The world’s media may be packed with coverage about the 10th anniversary of fatal unrest in the city of Andijan on May 13. But Uzbekistan’s tightly censored press has built a wall of silence about the shooting of protestors by security forces a decade ago.
Headline news in state media on the day of the anniversary covered President Islam Karimov’s tour of urban projects in Tashkent. Private outlets stuck to safe topics such as traffic jams in the capital.
Only one Uzbekistan-based outlet stepped out of line: Uzmetronom.com – a Tashkent-based website which is unusually outspoken and is believed by many Central Asia watchers to be close to the security services – carried a short and loosely worded editorial to mark the anniversary of what it described as the “tragedy” in Andijan.
“Is it worth recalling events of 10 years ago today?” Uzmetronom.com asked rhetorically. “It is, even if only so that they are never repeated.”
The editorial noted the discrepancy between the official death toll of 187 and estimates put forward by human rights campaigners, which run well into the hundreds.

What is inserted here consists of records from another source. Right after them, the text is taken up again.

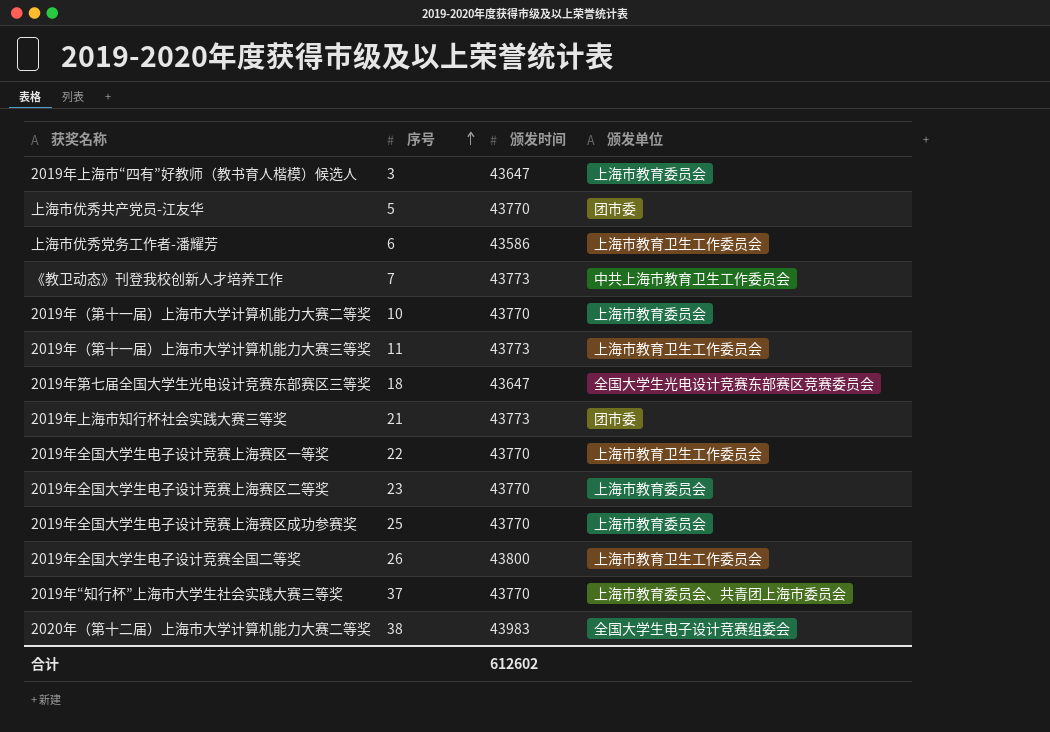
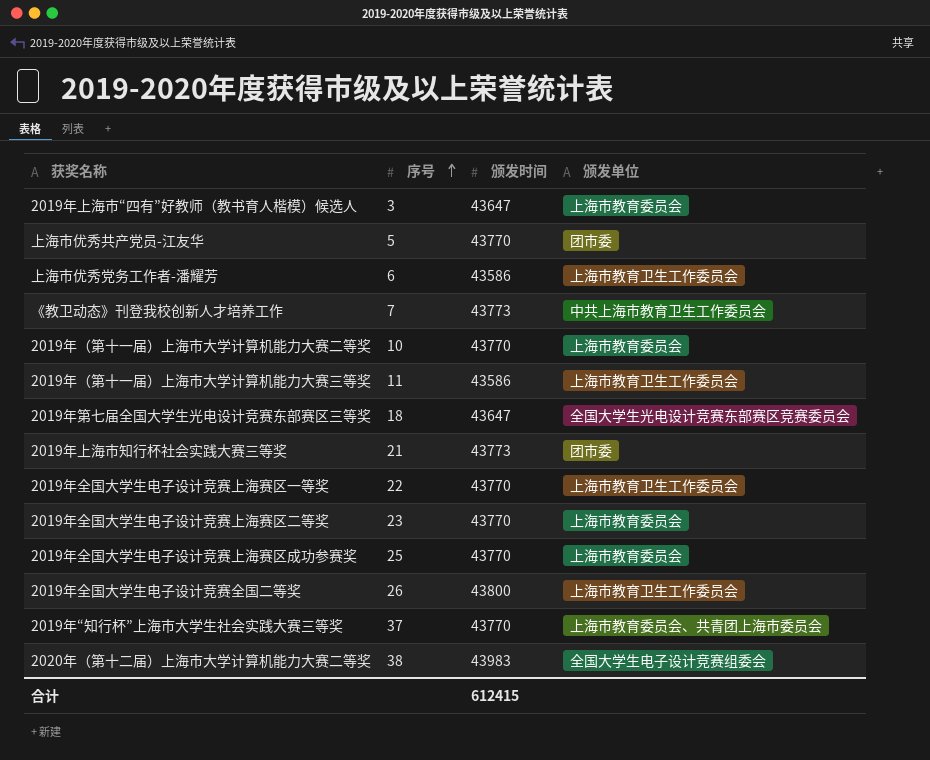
2019年（第十一届）上海市大学计算机能力大赛三等奖 | 颁发时间: 43773 -> 43586
合计 | 颁发时间: 612602 -> 612415

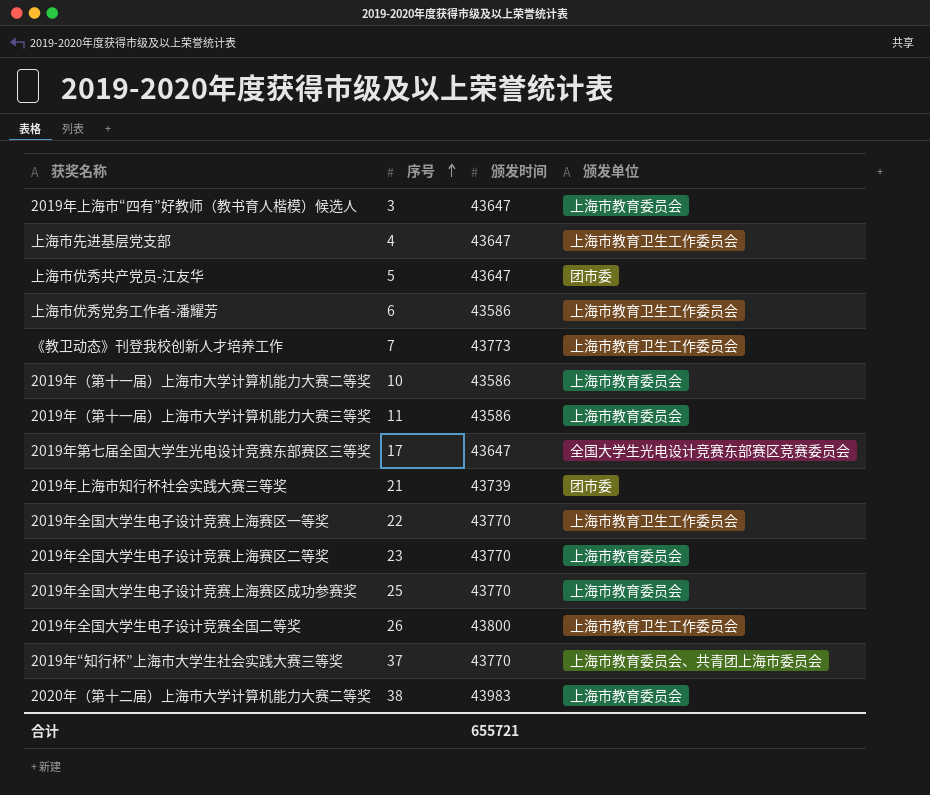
row 上海市先进基层党支部: none -> 4 | 43647 | 上海市教育卫生工作委员会
上海市优秀共产党员-江友华 | 颁发时间: 43770 -> 43647
《教卫动态》刊登我校创新人才培养工作 | 颁发单位: 中共上海市教育卫生工作委员会 -> 上海市教育卫生工作委员会
2019年（第十一届）上海市大学计算机能力大赛二等奖 | 颁发时间: 43770 -> 43586
2019年（第十一届）上海市大学计算机能力大赛三等奖 | 颁发单位: 上海市教育卫生工作委员会 -> 上海市教育委员会
2019年第七届全国大学生光电设计竞赛东部赛区三等奖 | 序号: 18 -> 17
2019年上海市知行杯社会实践大赛三等奖 | 颁发时间: 43773 -> 43739
2020年（第十二届）上海市大学计算机能力大赛二等奖 | 颁发单位: 全国大学生电子设计竞赛组委会 -> 上海市教育委员会
合计 | 颁发时间: 612415 -> 655721

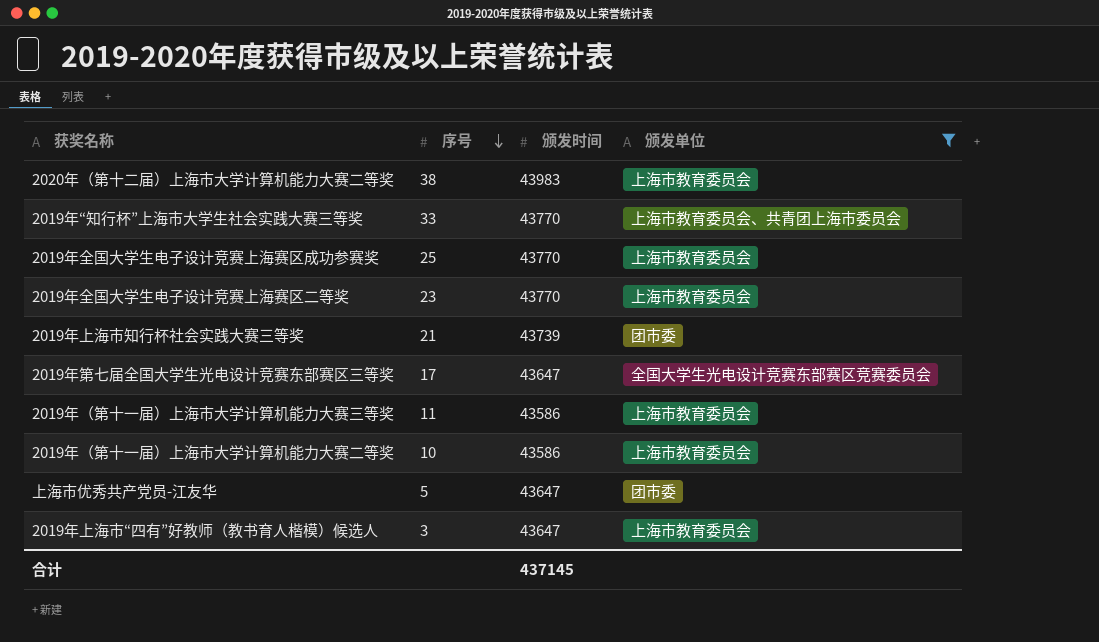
filter: none -> 颁发单位 != 上海市教育卫生工作委员会
row order: 序号 ascending -> 序号 descending
2019年“知行杯”上海市大学生社会实践大赛三等奖 | 序号: 37 -> 33
合计 | 颁发时间: 655721 -> 437145

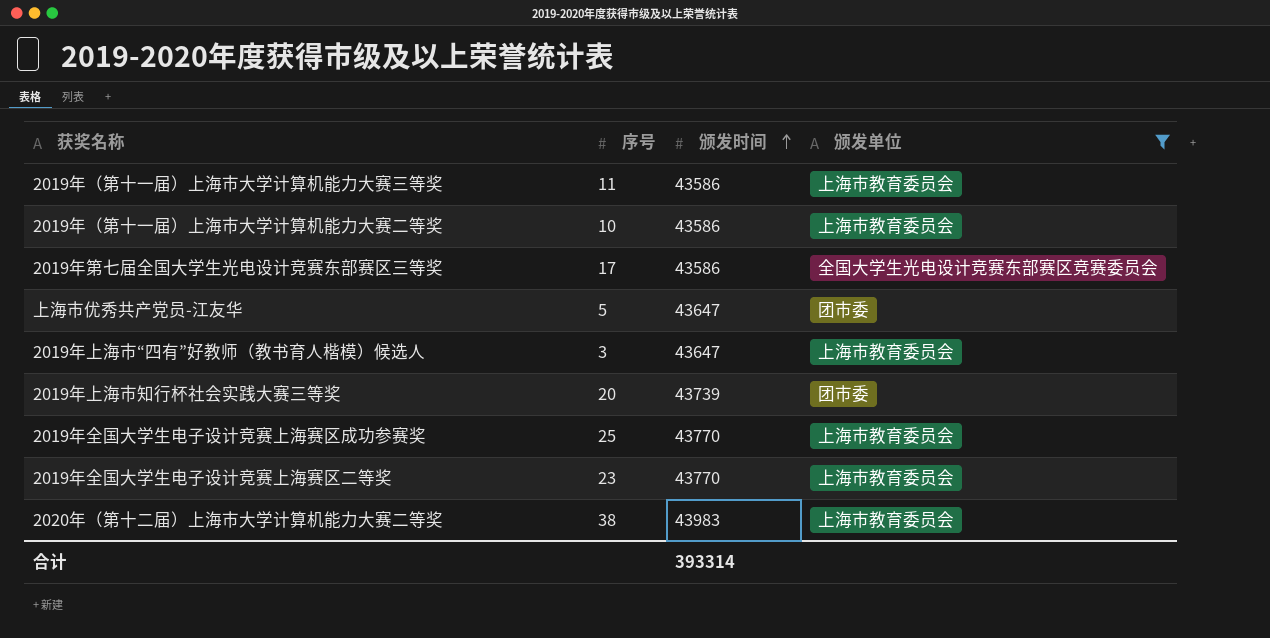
row order: 序号 descending -> 颁发时间 ascending
row 2019年“知行杯”上海市大学生社会实践大赛三等奖: 33 | 43770 | 上海市教育委员会、共青团上海市委员会 -> none
2019年第七届全国大学生光电设计竞赛东部赛区三等奖 | 颁发时间: 43647 -> 43586
2019年上海市知行杯社会实践大赛三等奖 | 序号: 21 -> 20
合计 | 颁发时间: 437145 -> 393314

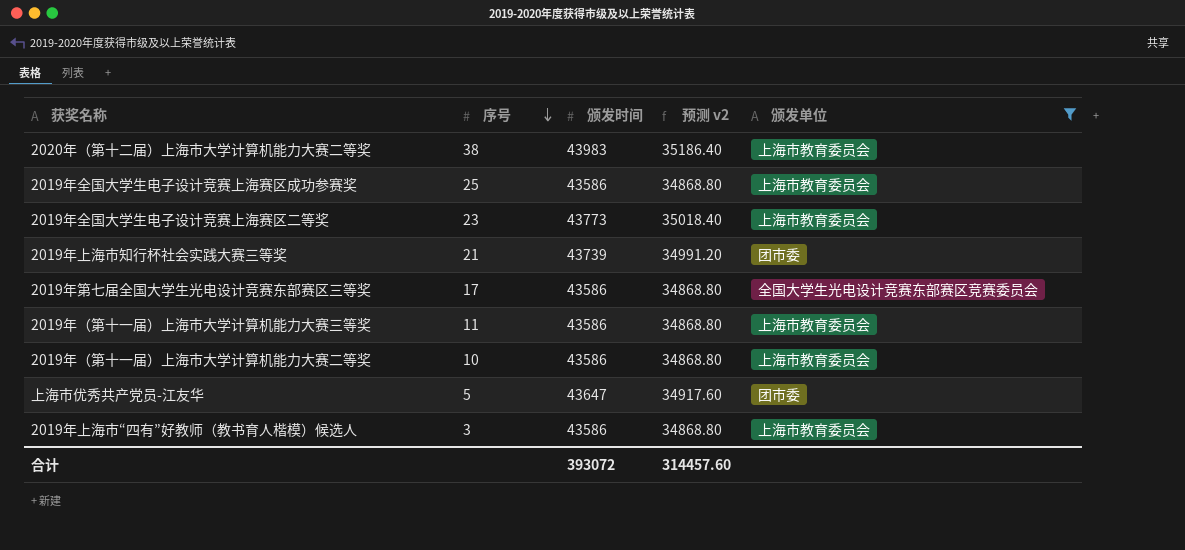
row order: 颁发时间 ascending -> 序号 descending
column 预测 v2 | formula: none -> [颁发时间] * 0.8
2019年全国大学生电子设计竞赛上海赛区成功参赛奖 | 颁发时间: 43770 -> 43586
2019年全国大学生电子设计竞赛上海赛区二等奖 | 颁发时间: 43770 -> 43773
2019年上海市知行杯社会实践大赛三等奖 | 序号: 20 -> 21
2019年上海市“四有”好教师（教书育人楷模）候选人 | 颁发时间: 43647 -> 43586
合计 | 颁发时间: 393314 -> 393072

It hinted darkly at outside forces stirring the violence and spoke of “ordinary people who naively believed in lofty moral ideals” being “manipulated by cynical and pragmatic leaders” whom it did not name.
Tashkent has not responded to renewed calls for an international investigation. The violence a decade ago erupted out of a protest in Andijan that was sparked by the trial of local businessmen who were part of a loosely affiliated group nicknamed Akromiya (named after its jailed spiritual leader Akrom Yoldoshev). The protest spiraled into wider demonstrations about socioeconomic conditions. During the unrest, some protesters broke into an Andijan prison and freed detainees including the Akromiya businessmen.
Tashkent casts the violence as an Islamist uprising, a claim human rights campaigners dismiss. In the run-up to the anniversary, Uzbekistan’s state film production company released a movie set in Andijan about an Islamist plot, called “Traitor.” Although the producers denied it was a depiction of the 2005 unrest – calling the film instead “the tragedy of a family which falls victim to religious extremism” – it was interpreted in Uzbekistan’s media as “a bid to make fresh sense of the origins of the tragic events in Andijan, which were initiated from abroad.”
The Organization for Security and Cooperation in Europe issued a fresh call for an investigation on May 13. “We must, on this day, not only remember those who lost their lives in the massacre, or their families, still waiting for justice,” Michael Link, director of the OSCE’s Office for Democratic Institutions and Human Rights, said. “Most importantly, we must renew our call for the establishment of an independent, credible, international investigation.”
That call has been echoed by international human rights groups, which say Karimov’s regime instigated a massive crackdown following the Andijan violence in which thousands were jailed on spurious charges.
“Fear still hangs over the people of Uzbekistan. They live with the knowledge that simply for speaking out, they can be shot and killed with impunity,” Steve Swerdlow, Central Asia researcher at Human Rights Watch, said in a statement which urged the United States and European Union to take action over Uzbekistan’s atrocious human rights record.
The US Embassy in Tashkent issued a mild statement on May 13, extending the United States’ “deepest sympathy to the families and friends of all those who lost their lives or suffered” in the Andijan violence and stating its commitment “to encouraging accountability, reconciliation, democratic reforms, and the protection of human rights” in Uzbekistan.
That will do little to convince campaigners who believe the West has prioritized geopolitical considerations over human rights abuses in Uzbekistan.
“Governments in Europe and the USA have continued to turn a blind eye to this and other appalling human rights abuses in Uzbekistan, seemingly for fear of upsetting a strategic ally,” John Dalhuisen, Amnesty International’s director for Europe and Central Asia, said in a statement.
Joanna Lillis is a journalist based in Almaty and author of Dark Shadows: Inside the Secret World of Kazakhstan.